Data for this exercise.
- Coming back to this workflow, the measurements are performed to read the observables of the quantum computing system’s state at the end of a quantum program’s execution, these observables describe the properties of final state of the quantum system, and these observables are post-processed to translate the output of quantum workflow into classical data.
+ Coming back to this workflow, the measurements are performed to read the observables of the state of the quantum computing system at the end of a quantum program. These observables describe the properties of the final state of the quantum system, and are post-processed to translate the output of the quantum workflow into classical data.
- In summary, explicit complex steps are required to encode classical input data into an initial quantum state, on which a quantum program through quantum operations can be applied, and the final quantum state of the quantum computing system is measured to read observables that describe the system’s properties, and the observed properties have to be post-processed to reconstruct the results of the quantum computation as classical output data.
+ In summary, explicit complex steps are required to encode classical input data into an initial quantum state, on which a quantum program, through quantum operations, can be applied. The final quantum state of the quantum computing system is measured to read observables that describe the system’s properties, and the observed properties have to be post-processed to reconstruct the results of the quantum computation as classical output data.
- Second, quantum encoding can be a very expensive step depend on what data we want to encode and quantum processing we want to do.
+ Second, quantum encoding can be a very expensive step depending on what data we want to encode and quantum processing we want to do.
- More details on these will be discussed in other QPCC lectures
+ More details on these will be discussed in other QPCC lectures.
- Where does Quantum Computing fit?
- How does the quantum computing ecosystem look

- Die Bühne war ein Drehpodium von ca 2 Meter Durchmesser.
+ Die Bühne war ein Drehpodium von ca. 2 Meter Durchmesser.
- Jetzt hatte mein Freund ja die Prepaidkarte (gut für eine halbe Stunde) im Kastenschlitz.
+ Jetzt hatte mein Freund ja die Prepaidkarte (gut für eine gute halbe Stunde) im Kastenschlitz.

Exercise instructions. Locate "- More details" in the material, then quote the line that contains it and all lines after it through the final one.

Response area.
- More details on these will be discussed in other QPCC lectures
+ More details on these will be discussed in other QPCC lectures.
- Where does Quantum Computing fit?
- How does the quantum computing ecosystem look

- Die Bühne war ein Drehpodium von ca 2 Meter Durchmesser.
+ Die Bühne war ein Drehpodium von ca. 2 Meter Durchmesser.
- Jetzt hatte mein Freund ja die Prepaidkarte (gut für eine halbe Stunde) im Kastenschlitz.
+ Jetzt hatte mein Freund ja die Prepaidkarte (gut für eine gute halbe Stunde) im Kastenschlitz.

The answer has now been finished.